The Durchwechseln is a very widely mentioned technique because it has a lot of different applications, so this gave me a lot of different places to look as I applied the dossier approach. Still, almost all the sources were extremely vague, and offered very few new insights. Turning again to the pseudo-von Danzig, however, I found help in an unlikely place: the plays of the Schielhau.
“If he skillfully evades this blow of your sword [i.e., your Schielhau] and tries to Durchwechseln below, then thrust with the point straight in front of you [“with your arms extended” Ringeck says in fol. 31v, meaning Langenort] so that he may not Durchwechseln.” (von Danzig fol. 23v.)
In other words, von Danzig and Ringeck both say that if you counter your opponent’s initial cut with a Schielhau, and he then attempts to “change through” under your counter, that you should counter his Durchwechseln with a thrust into Langenort (“with your arms extended”); in other words, Langenort “breaks” (counters) Durchwechseln. In this we can find our answer, although it’s not explicit.
If the Durchwechseln is done into Langenort, then how can it be countered by Langenort? The reach would be the same for both, and the person doing the Durchwechseln in that example would win since he moved first. That being the case, Langenort would not work well to counter the Durchwechseln described above in the plays of the Schielhau. If, however, the Durchwechseln is done into an Upper Hengen, things are different: Langenort is an excellent counter to the Durchwechseln because it has longer reach, especially if you step backward as you execute the thrust into Langenort to take advantage of the reach it provides, and this offsets the fact that your opponent moved first.

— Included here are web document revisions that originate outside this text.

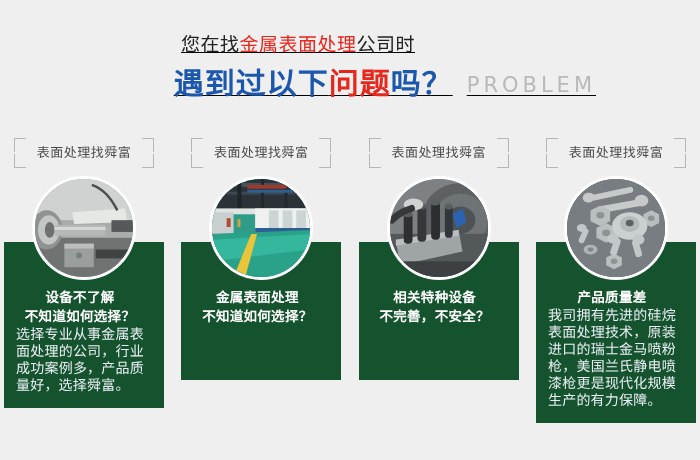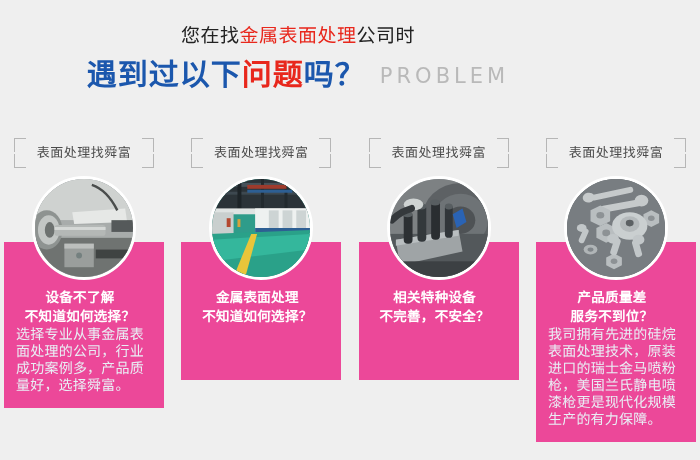--- a/index.html
+++ b/index.html
@@ -19,8 +19,9 @@
   
   .header {
     width: 596px;
-    padding-top: 22px;
+    padding-top: 31px;
     text-align: center;
+    text-decoration: underline;
   }
   .headline-1 {
     font-size: 19px;

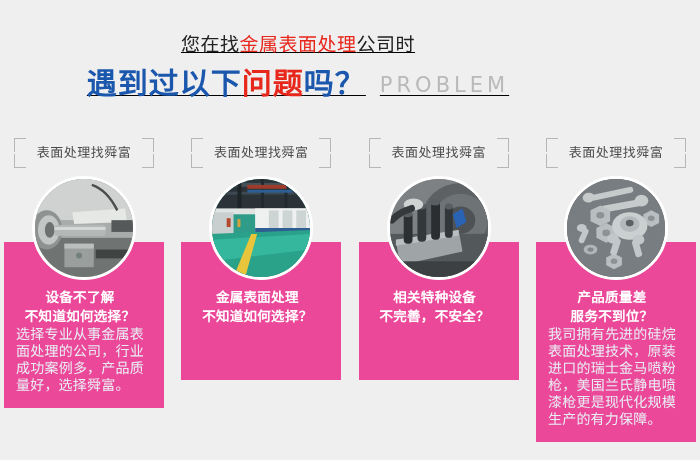--- a/index.html
+++ b/index.html
@@ -37,6 +37,7 @@
     margin-top: 10px;
     line-height: 34px;
     white-space: nowrap;
+    text-align: right;
   }
   .headline-2 .big-blue {
     font-size: 30px;

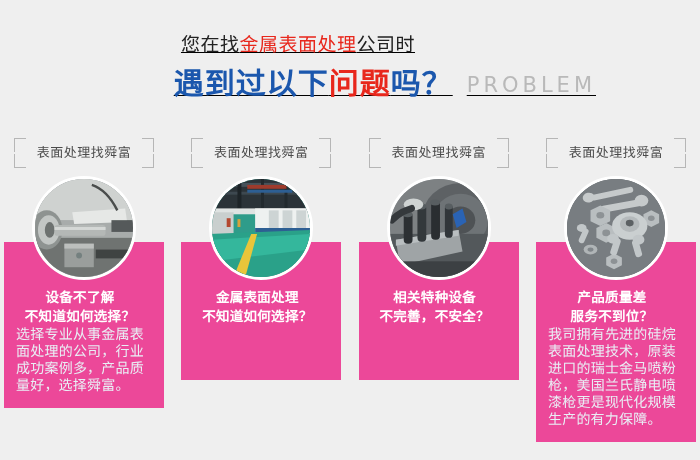--- a/index.html
+++ b/index.html
@@ -110,7 +110,7 @@
   .card-body {
     position: relative;
     margin-top: 74px;
-    background: #ec4899;
+    background: #14532d;
     padding: 46px 20px 14px 12px;
     box-sizing: border-box;
     min-height: 138px;

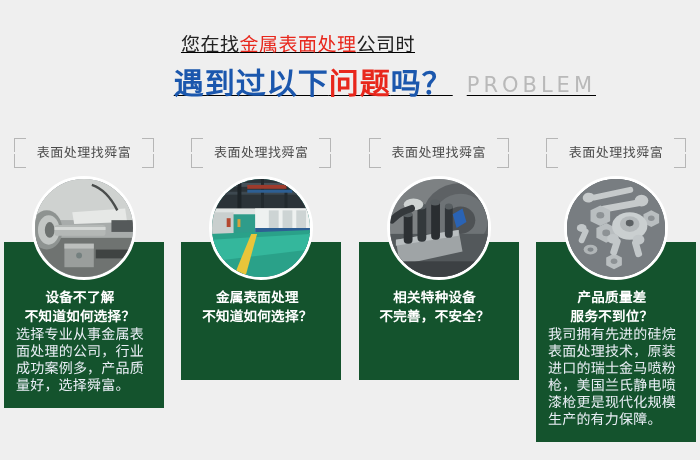--- a/index.html
+++ b/index.html
@@ -328,7 +328,6 @@
       </div>
       <div class="card-title">
         <div>产品质量差</div>
-        <div>服务不到位？</div>
       </div>
       <div class="card-desc">我司拥有先进的硅烷表面处理技术，原装进口的瑞士金马喷粉枪，美国兰氏静电喷漆枪更是现代化规模生产的有力保障。</div>
     </div>

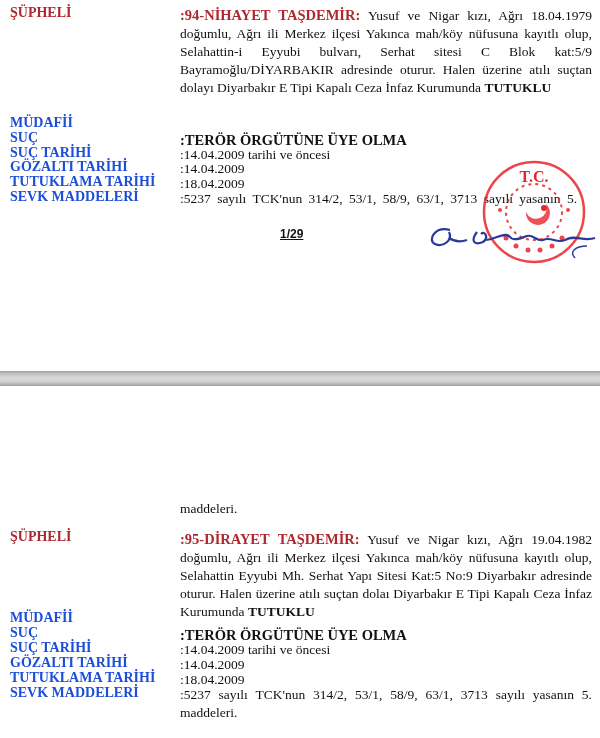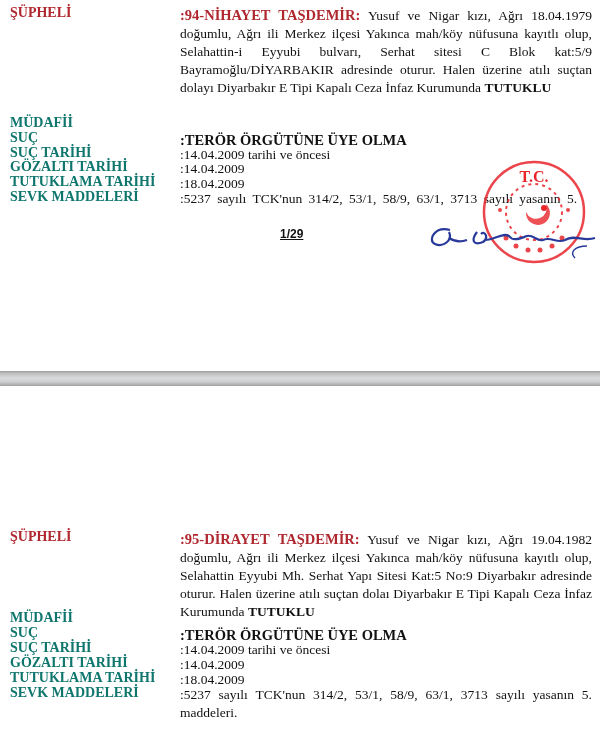--- a/index.html
+++ b/index.html
@@ -18,7 +18,7 @@
   }
   .label {
     position: absolute; left: 10px; font-weight: bold; font-size: 14px;
-    line-height: 14.5px; white-space: nowrap; color: #0f766e;
+    line-height: 14.5px; white-space: nowrap; color: #1d4ed8;
   }
   .label.red { color: #b0282f; }
   .value {

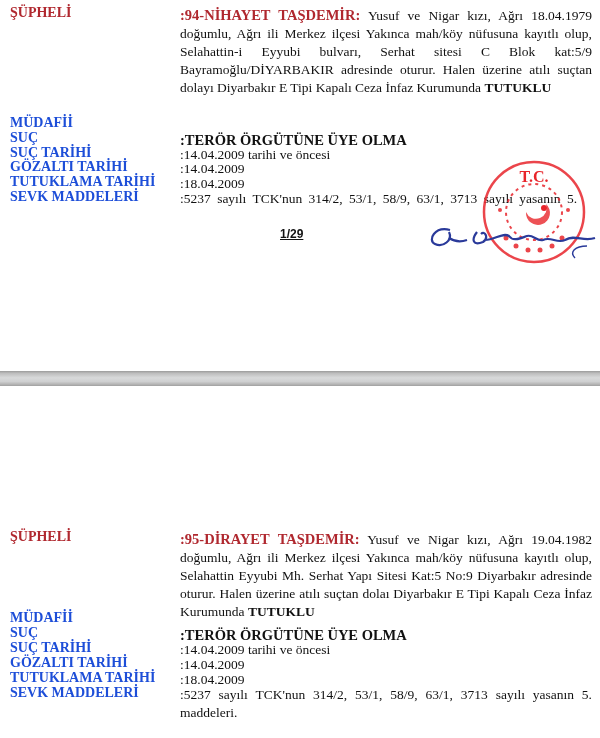--- a/index.html
+++ b/index.html
@@ -91,6 +91,7 @@
 <div class="sep"></div>
 
 <div class="page page-bottom">
+  <div class="value oneline" style="top:114px;">maddeleri.</div>
 
   <div class="label red" style="top:144px;">ŞÜPHELİ</div>
   <div class="value" style="top:144px;">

Testing this, we found that it worked admirably. You can use a Durchwechseln into the Upper Hengen from even the most short-ranged techniques, and the reach advantage of Langenort makes countering the Durchwechseln practical and easy. Figuring that out, however, required both applying the dossier approach to a number of different books, and to different plays within each of those books, then testing the mechanics out in practice. On a more subtle level, I had to do more than merely read the descriptions (which never mention the final position), I had to apply an understanding of what each of several different techniques was supposed to do in order to understand the implications of the techniques in question. I had to ask, “If this is the counter, what does that tell me about how to do the Durchwechseln itself?” Interpretation is often like that, requiring you to work backward from something else to get at what you’re trying to understand.
I hope this helps others who are struggling to understand the techniques of our art, especially those which aren’t explicitly described or pictured.